**What to produce:** Starting with the line that contains "[258,268,287,279] .net ->", repeat exactly every line through the last one in the records below, and leave out the pictures.

**Data:**
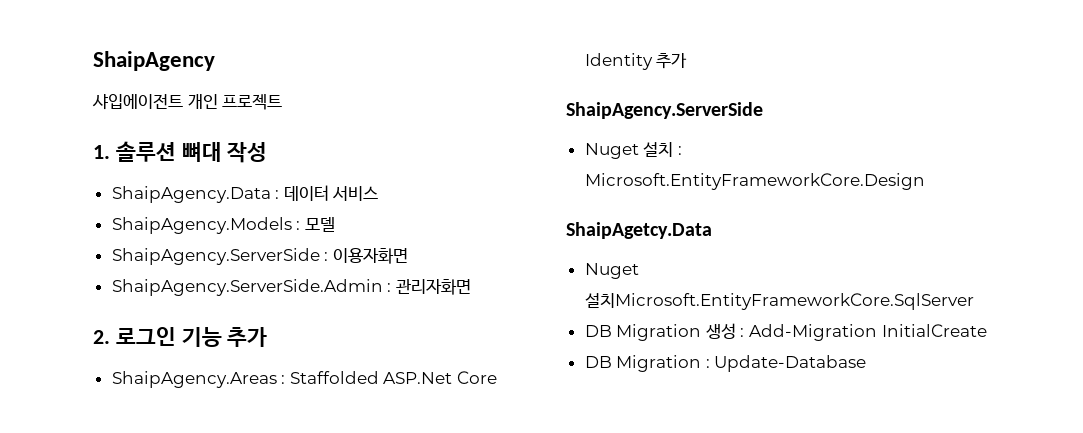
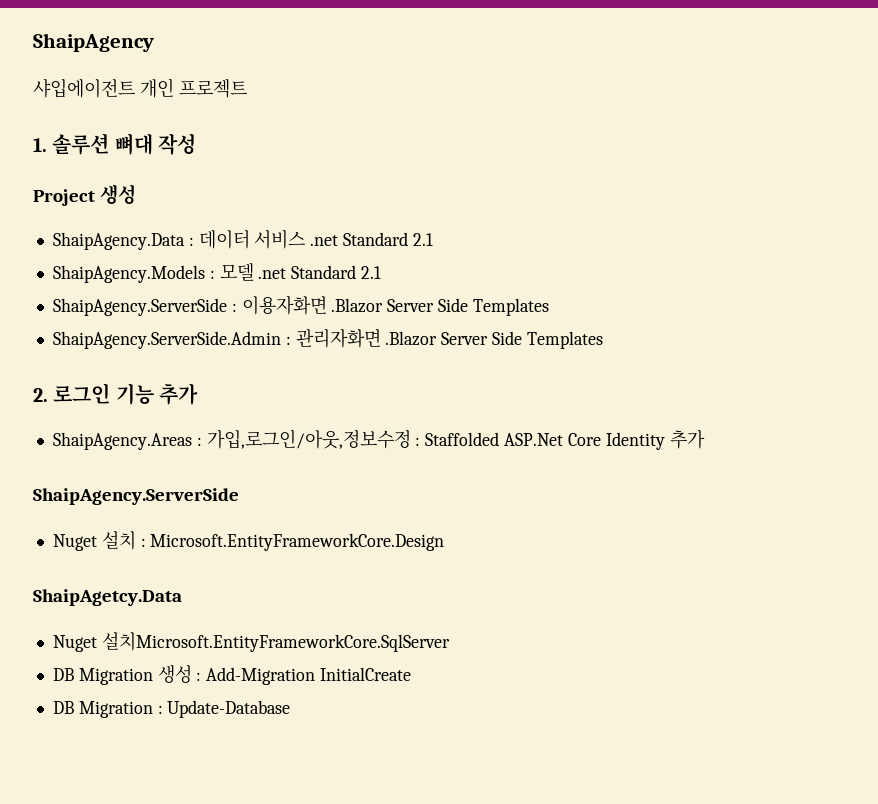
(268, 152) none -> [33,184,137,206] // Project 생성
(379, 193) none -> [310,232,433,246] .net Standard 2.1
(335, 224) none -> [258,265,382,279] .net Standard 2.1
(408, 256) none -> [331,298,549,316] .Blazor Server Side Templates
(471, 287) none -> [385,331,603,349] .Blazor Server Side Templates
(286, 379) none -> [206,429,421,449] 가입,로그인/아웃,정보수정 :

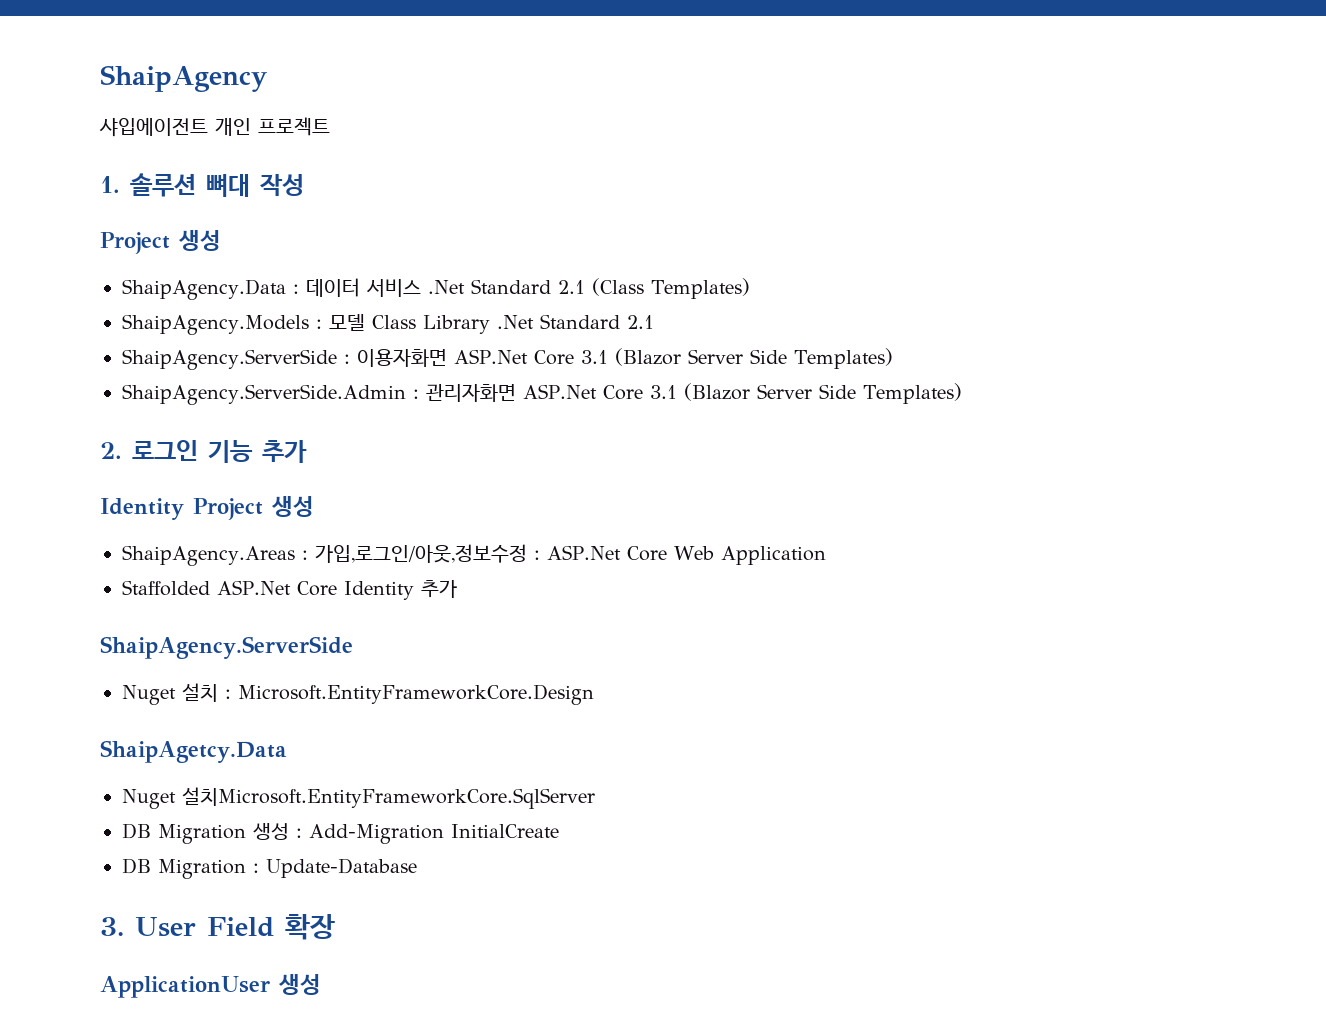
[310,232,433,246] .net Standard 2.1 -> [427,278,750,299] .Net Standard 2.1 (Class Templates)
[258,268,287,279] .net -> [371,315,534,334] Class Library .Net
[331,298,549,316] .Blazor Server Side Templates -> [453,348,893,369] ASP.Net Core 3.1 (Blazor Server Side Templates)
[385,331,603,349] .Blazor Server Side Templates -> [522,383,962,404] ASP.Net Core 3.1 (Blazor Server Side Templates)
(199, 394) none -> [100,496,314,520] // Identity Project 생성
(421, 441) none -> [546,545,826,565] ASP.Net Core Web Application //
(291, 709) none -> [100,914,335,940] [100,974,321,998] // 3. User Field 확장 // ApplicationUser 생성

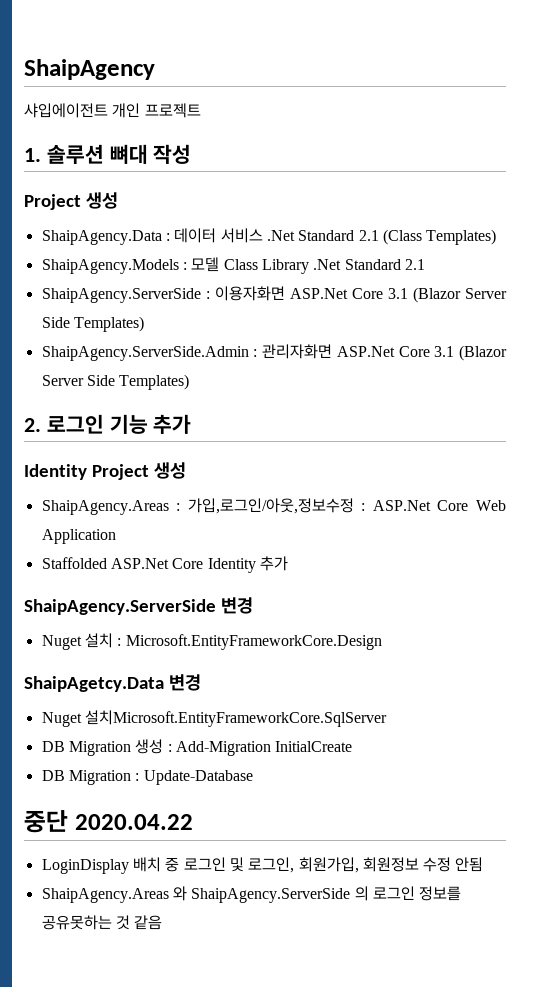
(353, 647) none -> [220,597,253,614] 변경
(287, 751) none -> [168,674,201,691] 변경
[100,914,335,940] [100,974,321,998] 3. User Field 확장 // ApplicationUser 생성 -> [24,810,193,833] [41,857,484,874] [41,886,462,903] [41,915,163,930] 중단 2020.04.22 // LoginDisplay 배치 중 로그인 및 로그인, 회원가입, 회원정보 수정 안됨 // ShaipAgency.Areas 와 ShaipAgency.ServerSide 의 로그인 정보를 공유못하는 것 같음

**Finished exercise:**
[258,268,287,279] .net -> [371,315,534,334] Class Library .Net
[331,298,549,316] .Blazor Server Side Templates -> [453,348,893,369] ASP.Net Core 3.1 (Blazor Server Side Templates)
[385,331,603,349] .Blazor Server Side Templates -> [522,383,962,404] ASP.Net Core 3.1 (Blazor Server Side Templates)
(199, 394) none -> [100,496,314,520] // Identity Project 생성
(421, 441) none -> [546,545,826,565] ASP.Net Core Web Application //
(291, 709) none -> [100,914,335,940] [100,974,321,998] // 3. User Field 확장 // ApplicationUser 생성

(353, 647) none -> [220,597,253,614] 변경
(287, 751) none -> [168,674,201,691] 변경
[100,914,335,940] [100,974,321,998] 3. User Field 확장 // ApplicationUser 생성 -> [24,810,193,833] [41,857,484,874] [41,886,462,903] [41,915,163,930] 중단 2020.04.22 // LoginDisplay 배치 중 로그인 및 로그인, 회원가입, 회원정보 수정 안됨 // ShaipAgency.Areas 와 ShaipAgency.ServerSide 의 로그인 정보를 공유못하는 것 같음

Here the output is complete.